3. Fireside by the Patio
This restaurant is a favorite of locals, and for good reason. Everything on the menu is cooked using the oldest tool known to man: fire. Shellfish starters, salmon, burgers, flat breads, and almost everything in between is cooked over a flame. That not only makes the food taste surprisingly succulent, but also creates a cool ambiance as well. Fireside is located in the trendy Liberty Station, a place of shops, food, and worthwhile events, such as the annual Wine & Music Festival in June and the annual Beer Festival in July.
4. La Jolla Zip Zoom
The La Jolla Indian Campground has been a favorite destination of nearby residents since the early 1900s. The fandom is still in full force, though the more recent reasons include inner tubing along the San Luis Rey River and the La Jolla Zip Zoom, the longest zipline in California. It runs along the aforementioned river, delivering some memorable views of mountains, canyons, and slopes. A visit here is an all-day outing for most, about an hour’s drive from the geographic center of San Diego, but the experience — including all 6,273 feet of flying through the air — won’t likely soon be forgotten.
5. Lux Art Institute
What do you go to an art institute to see? Art. Now, when was the last time you went to an art institute to see art being made? Exactly. The Lux Art Institute stands in a rustic setting of Encinitas, roughly 30 minutes from the heart of San Diego. It’s a striking place thanks to its artist-in-residence program, which brings in talent from all over the world to live and work within the museum grounds. You’ll get a chance to see completed masterpieces, as well as works in progress. You can also take a stroll through the on-site gardens and visit the amphitheater, where painting classes for all ages are held.
6. Sally's Seafood
Sally’s, as San Diego residents tend to call it, is arguably one of the best seafood restaurants on the shore. Built at water’s level with an outdoor patio, it makes diners feel as if they’re sitting out on the Pacific. It’s a lively spot for date night and family get-togethers among the locals. The menu changes with the season, but don’t leave without trying the Tower, a sampler of oysters, shrimp, Alaskan king crab legs, lobster tail, and more, which serves up to seven.

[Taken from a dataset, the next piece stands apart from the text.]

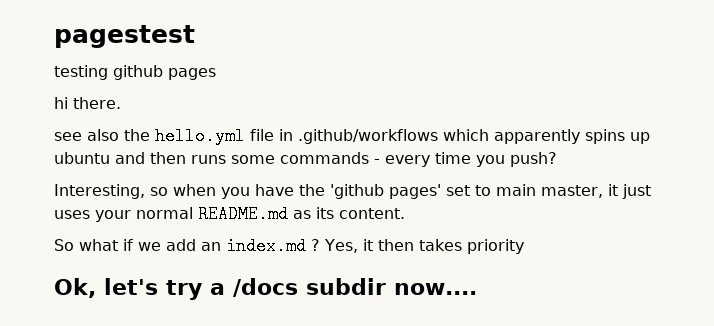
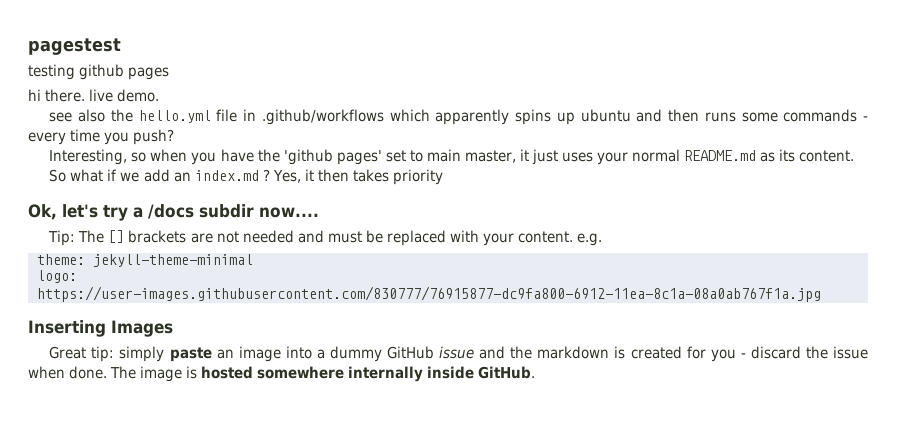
(121, 103) none -> [89,89,160,102] live demo.
(477, 289) none -> [48,230,603,246] [37,254,253,267] [37,270,77,283] [37,286,821,302] [28,320,173,337] [49,346,869,362] [28,366,536,382] // Tip: The [] brackets are not needed and must be replaced with your content. e.g. // theme: jekyll-theme-minimal // logo: https://user-images.githubusercontent.com/830777/76915877-dc9fa800-6912-11ea-8c1a-08a0ab767f1a.jpg // Inserting Images // Great tip: simply paste an image into a dummy GitHub issue and the markdown is created for you - discard the issue when done. The image is hosted somewhere internally inside GitHub.

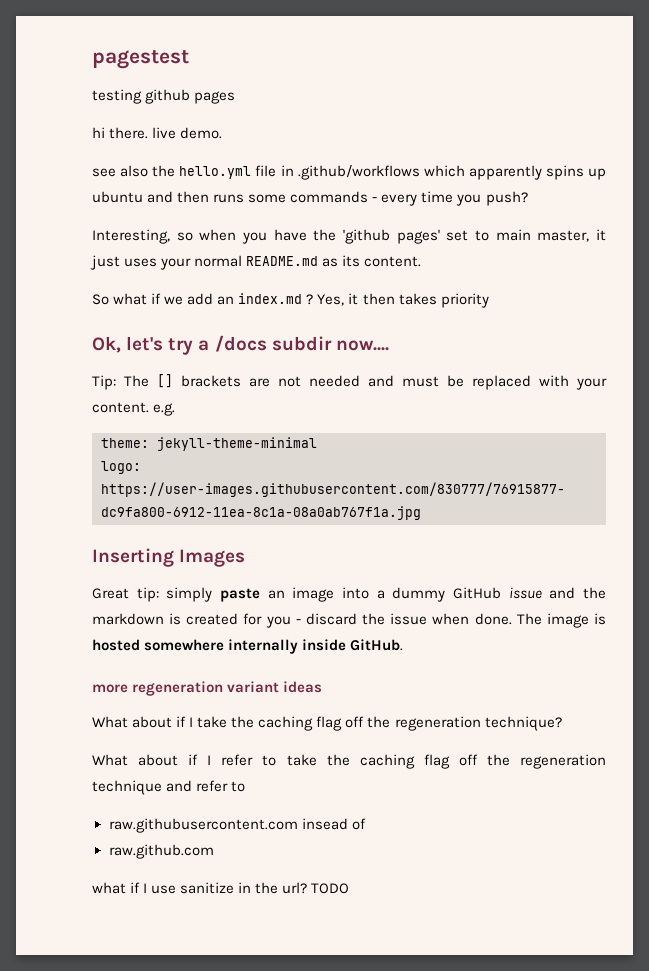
(536, 372) none -> [92,681,323,696] [92,716,562,731] [92,754,606,769] [92,780,246,795] [108,818,366,833] [108,844,214,859] [92,882,350,894] // more regeneration variant ideas // What about if I take the caching flag off the regeneration technique? // What about if I refer to take the caching flag off the regeneration technique and refer to // raw.githubusercontent.com insead of // raw.github.com // what if I use sanitize in the url? TODO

7. Palomar Mountain State Park
This one’s a doozy for a few reasons. One: the behemoth, Palomar Mountain. It’s popular with local biking enthusiasts, many of whom make it the 6,142 feet to the top on a regular basis. Second, the state park itself is home to a number of hiking trails, meadows, fishing lakes, and beautiful vistas.
After all that, if you start to feel you’ve had enough outdoor fun for one day, you can look towards the sky at the Palomar Observatory. It’s the residence of one of the largest telescopes in the country. Inside is a free museum that shows all of Palomar’s discoveries, including the very first brown dwarf star.